La musique est synonyme d’exultation ; il en a toujours été ainsi depuis que l’on faisait braire des bâtons contre les murs des grottes pour rompre la monotonie de la chasse. Elle sert d’intermédiaire vers la transcendance, détournant notre regard pour un instant. Bien qu’on ne le remarque pas souvent en raison de la quantité de joie qu’ils ont donnée au monde, ce sens de l’évasion était d’autant plus important pour les Beatles.
Le groupe a reçu une éducation difficile. John Lennon et Paul McCartney ont tous deux perdu leur mère alors qu’ils n’étaient encore que des enfants et, à peine le temps de grandir, ils ont été propulsés vers un niveau de célébrité que le monde n’avait jamais connu auparavant. Malgré cela, ils se sont toujours efforcés d’être un symbole d’espoir. Comme l’a dit Elliott Smith : « Parfois, ce qui m’étonne le plus chez Lennon, c’est qu’il ait gardé une identité positive en dépit d’une éducation si difficile et d’une célébrité folle. »
Bien que l’héritage de Smith soit aujourd’hui malheureusement recouvert par l’étiquette « artiste torturé », il a lui aussi cherché à apporter du réconfort aux masses privées de leurs droits, à l’instar de ses héros, les Beatles. « Je pense rarement que John Lennon est mort », a-t-il déclaré à Spin dans une citation qui semble aujourd’hui étrangement prémonitoire. « Il y a trop de vie dans sa musique pour penser qu’il est mort.

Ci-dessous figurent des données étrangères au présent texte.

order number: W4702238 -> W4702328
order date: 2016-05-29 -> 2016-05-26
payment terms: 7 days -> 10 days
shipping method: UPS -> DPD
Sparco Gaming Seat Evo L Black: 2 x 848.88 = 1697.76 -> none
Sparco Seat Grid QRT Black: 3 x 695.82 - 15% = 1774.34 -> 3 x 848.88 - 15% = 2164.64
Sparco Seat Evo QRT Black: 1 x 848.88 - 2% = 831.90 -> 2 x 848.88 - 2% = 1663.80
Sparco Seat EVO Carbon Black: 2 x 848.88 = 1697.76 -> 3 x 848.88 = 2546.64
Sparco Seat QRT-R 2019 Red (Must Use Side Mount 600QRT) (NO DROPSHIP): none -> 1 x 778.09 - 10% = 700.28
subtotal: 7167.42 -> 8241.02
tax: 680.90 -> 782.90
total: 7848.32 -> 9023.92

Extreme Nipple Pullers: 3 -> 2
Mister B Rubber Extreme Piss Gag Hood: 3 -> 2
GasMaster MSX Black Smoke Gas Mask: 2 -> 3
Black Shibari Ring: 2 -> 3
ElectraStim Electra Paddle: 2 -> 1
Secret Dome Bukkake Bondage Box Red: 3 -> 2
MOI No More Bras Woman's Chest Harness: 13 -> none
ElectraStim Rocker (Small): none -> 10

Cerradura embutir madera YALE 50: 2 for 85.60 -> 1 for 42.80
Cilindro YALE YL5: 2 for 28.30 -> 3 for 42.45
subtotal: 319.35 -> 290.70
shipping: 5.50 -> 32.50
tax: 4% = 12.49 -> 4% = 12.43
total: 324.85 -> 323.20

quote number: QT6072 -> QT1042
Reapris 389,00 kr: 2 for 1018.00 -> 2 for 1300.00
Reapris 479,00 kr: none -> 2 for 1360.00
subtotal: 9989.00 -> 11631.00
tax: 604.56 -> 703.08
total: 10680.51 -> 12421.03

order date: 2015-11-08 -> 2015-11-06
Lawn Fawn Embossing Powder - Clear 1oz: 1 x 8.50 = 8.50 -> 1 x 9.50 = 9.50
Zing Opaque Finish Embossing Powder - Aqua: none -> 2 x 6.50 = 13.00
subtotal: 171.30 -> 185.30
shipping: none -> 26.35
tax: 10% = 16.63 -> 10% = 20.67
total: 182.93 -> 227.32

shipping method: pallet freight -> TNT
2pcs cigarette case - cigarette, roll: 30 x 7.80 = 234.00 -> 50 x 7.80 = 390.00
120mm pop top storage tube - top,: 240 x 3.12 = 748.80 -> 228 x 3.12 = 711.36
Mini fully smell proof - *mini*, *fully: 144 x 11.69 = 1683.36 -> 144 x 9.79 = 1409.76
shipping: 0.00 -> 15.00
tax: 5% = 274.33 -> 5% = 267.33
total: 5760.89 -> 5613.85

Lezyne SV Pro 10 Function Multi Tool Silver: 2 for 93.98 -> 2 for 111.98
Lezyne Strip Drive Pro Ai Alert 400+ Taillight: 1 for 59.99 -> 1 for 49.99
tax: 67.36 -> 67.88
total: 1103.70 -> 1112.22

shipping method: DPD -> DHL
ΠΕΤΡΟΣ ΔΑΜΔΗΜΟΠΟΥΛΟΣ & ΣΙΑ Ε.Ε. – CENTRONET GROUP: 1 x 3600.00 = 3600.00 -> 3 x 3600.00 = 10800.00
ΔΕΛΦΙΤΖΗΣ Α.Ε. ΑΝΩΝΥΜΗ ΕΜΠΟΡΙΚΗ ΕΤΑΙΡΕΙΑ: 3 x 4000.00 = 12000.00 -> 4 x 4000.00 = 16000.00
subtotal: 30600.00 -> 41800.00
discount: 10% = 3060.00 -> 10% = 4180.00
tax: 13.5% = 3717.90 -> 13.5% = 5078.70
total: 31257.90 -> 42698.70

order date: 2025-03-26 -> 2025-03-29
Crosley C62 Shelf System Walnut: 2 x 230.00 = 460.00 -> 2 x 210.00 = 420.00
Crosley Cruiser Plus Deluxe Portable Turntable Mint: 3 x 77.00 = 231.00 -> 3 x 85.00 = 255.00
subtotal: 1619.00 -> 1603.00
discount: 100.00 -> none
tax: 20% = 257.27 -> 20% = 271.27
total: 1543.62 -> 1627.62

Cette notion de l’art en tant qu’héritage est quelque chose que Smith respectait. Sa production, pensait-il, devait être idiosyncrasique et personnelle. C’est cet objectif d’unicité qui a fait du classique Hunky Dory de David Bowie l’un de ses albums préférés. Smith s’intéressait à tout ce qu’un seul artiste ou groupe aurait pu écrire et souhaitait tester les limites de la création. Comme il le dit lui-même, « Jouer la sécurité est une façon populaire d’échouer ».
Les Beatles ont osé s’aventurer au-delà de la sécurité et ont entraîné le public avec eux. Ils étaient animés par le besoin spirituel de profiter de la vie, dont ils ont découvert qu’elle était trop courte à un jeune âge. L’un des titres qui illustre le mieux cette attitude est « A Day in the Life », que Smith décrit à juste titre comme « probablement ma chanson préférée de tous les temps ».
Et d’ajouter : « Bien sûr, j’ai maintenant beaucoup, beaucoup de chansons préférées, mais beaucoup d’entre elles sont toujours des chansons de Lennon.
Ce morceau est un phare pour l’exultation. Pour de nombreux fans, « A Day in the Life » est l’apogée des Beatles. C’est le moment où l’expérimentation fiévreuse de Sgt. Peppers a culminé en un chef-d’œuvre de pure alchimie musicale. Ce morceau épique est une ménagerie d’articles de presse entrelacés. La chanson fonctionne comme un opéra rock d’avant en arrière d’une journée d’actualité calme, avec John Lennon parcourant les événements actuels de divers degrés d’importance et les transposant dans une chanson qui dit qu’il faut peser ce qui est vraiment important dans la vie, comme embrasser la beauté de la musique qui réduit ces trivialités en miettes, reflétant le point de vue de Smith sur le message du rock ‘n’ roll, à savoir que « parfois, il faut flipper ».